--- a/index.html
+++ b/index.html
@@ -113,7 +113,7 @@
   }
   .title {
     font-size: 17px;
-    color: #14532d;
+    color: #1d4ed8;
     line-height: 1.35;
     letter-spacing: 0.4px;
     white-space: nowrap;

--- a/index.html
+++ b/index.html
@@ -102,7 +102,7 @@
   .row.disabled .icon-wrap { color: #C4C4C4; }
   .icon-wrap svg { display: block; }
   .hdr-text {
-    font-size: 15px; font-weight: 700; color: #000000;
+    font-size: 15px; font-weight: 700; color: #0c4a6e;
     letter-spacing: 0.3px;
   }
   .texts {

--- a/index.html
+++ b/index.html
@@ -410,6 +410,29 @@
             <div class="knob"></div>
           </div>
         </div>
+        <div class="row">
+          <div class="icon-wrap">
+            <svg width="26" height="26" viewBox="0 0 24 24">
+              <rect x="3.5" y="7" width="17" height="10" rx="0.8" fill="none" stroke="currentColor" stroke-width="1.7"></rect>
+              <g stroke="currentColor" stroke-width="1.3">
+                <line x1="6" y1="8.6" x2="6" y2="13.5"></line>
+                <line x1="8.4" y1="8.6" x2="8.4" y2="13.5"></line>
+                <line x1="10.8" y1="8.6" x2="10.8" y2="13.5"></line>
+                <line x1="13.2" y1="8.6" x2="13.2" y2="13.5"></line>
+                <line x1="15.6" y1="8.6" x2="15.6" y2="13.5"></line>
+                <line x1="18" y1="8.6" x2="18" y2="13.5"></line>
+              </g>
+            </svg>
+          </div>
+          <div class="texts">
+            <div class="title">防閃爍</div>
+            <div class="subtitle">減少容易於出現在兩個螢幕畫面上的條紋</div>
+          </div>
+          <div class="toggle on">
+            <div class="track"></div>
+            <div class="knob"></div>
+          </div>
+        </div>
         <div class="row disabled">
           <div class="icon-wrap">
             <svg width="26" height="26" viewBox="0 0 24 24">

=-=-=

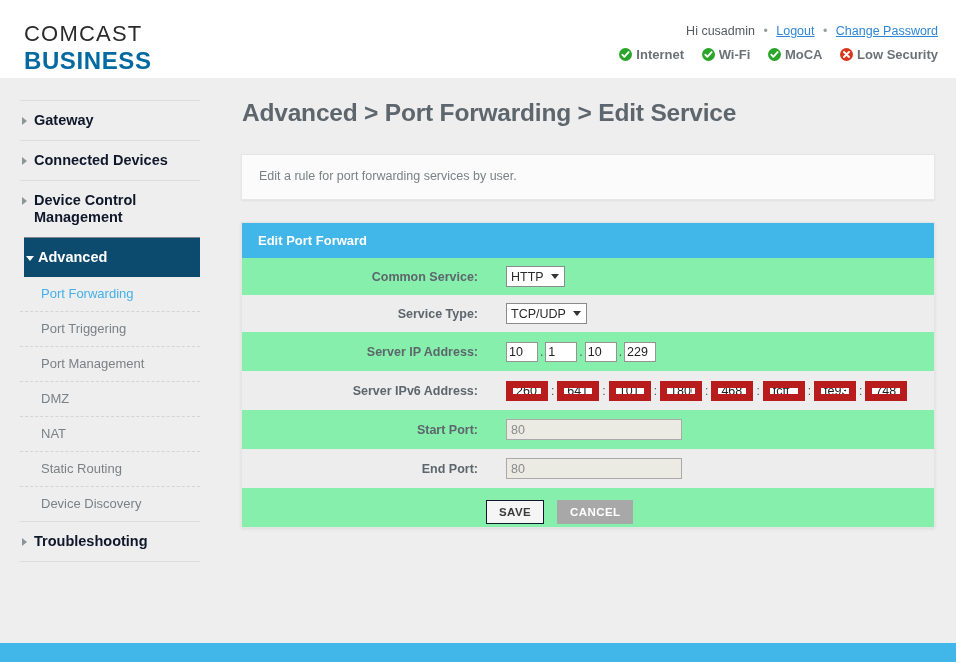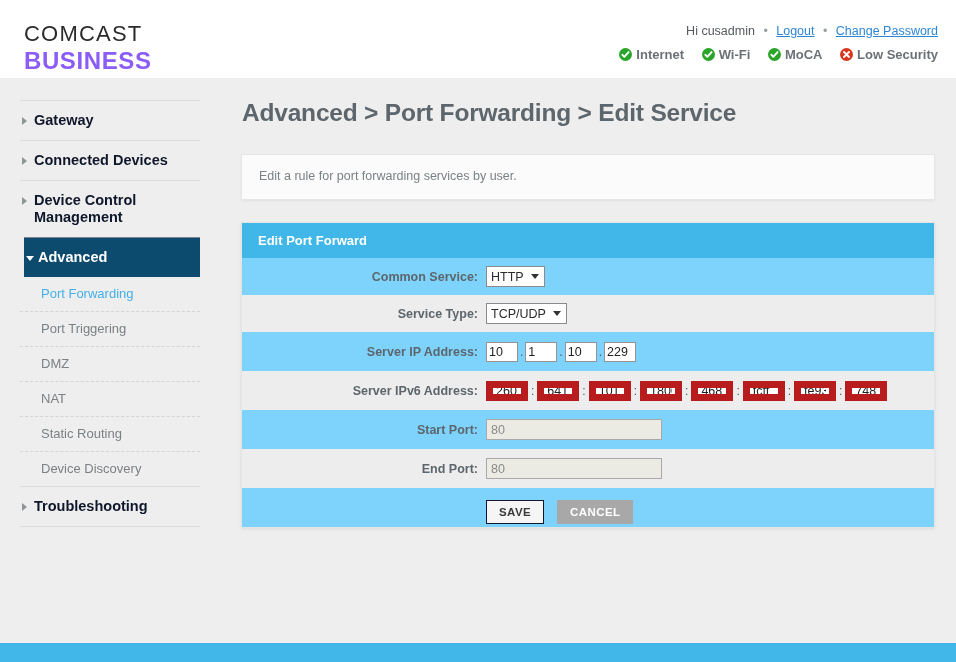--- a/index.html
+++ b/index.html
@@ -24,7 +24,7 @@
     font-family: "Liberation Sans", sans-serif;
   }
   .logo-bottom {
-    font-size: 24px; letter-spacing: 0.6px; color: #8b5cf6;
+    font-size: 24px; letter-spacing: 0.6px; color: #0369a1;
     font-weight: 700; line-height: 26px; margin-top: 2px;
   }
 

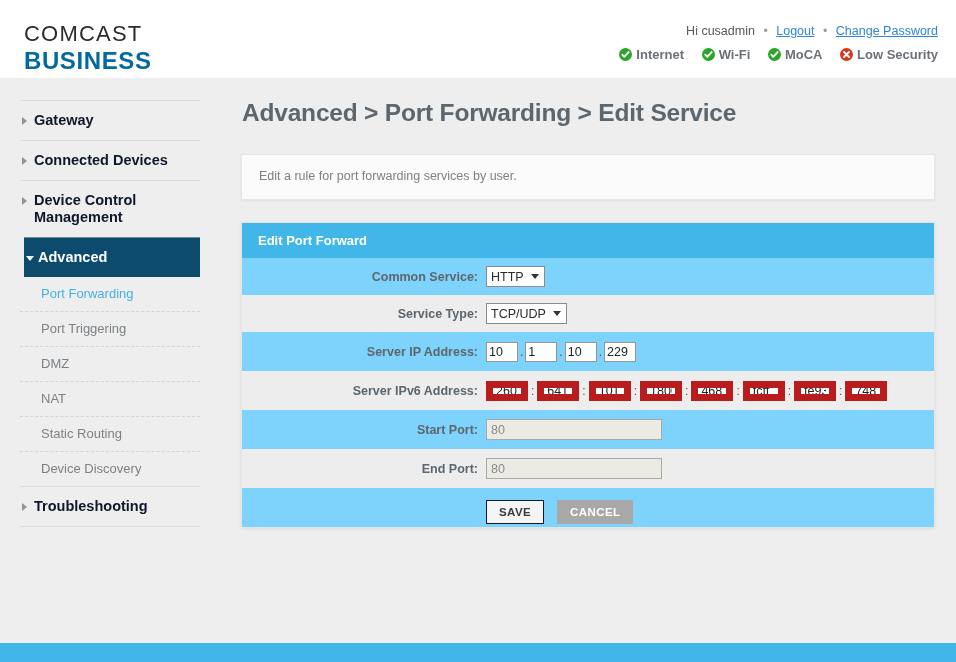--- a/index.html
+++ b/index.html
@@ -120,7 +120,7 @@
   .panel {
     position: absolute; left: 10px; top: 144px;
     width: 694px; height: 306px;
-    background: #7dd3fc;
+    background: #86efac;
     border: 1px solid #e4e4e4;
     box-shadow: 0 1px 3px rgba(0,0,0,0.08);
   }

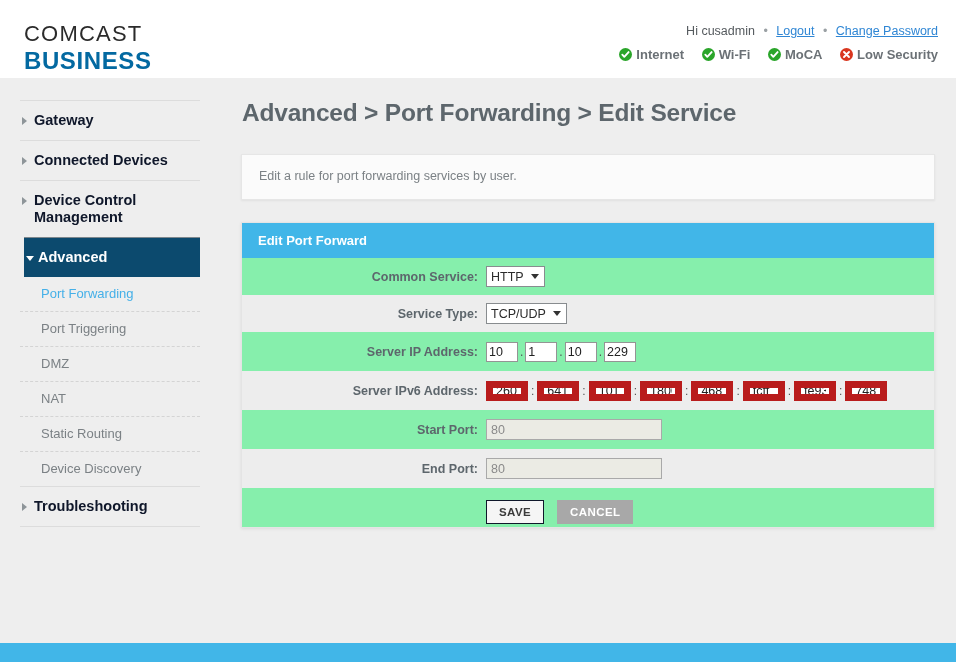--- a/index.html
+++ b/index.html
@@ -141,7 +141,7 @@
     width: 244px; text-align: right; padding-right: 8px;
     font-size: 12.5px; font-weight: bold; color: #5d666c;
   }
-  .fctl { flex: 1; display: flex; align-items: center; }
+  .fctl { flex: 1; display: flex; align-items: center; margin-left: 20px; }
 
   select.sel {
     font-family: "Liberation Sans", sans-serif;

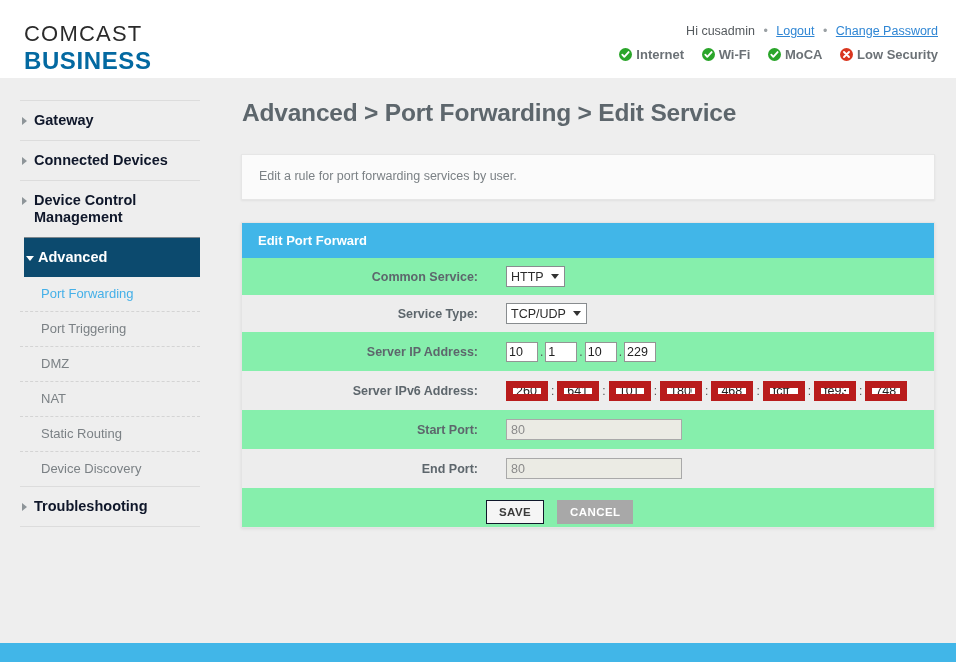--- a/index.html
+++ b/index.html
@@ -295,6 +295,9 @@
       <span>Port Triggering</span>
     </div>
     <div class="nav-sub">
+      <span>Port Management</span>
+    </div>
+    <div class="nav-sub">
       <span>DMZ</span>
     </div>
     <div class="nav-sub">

=-=-=

How to complete this task
Scan the listing above. Gather each line that contains the word "spacing".

Response
     letter-spacing: 0.4px;
     letter-spacing: 0.3px;
-    font-size: 24px; letter-spacing: 0.6px; color: #8b5cf6;
+    font-size: 24px; letter-spacing: 0.6px; color: #0369a1;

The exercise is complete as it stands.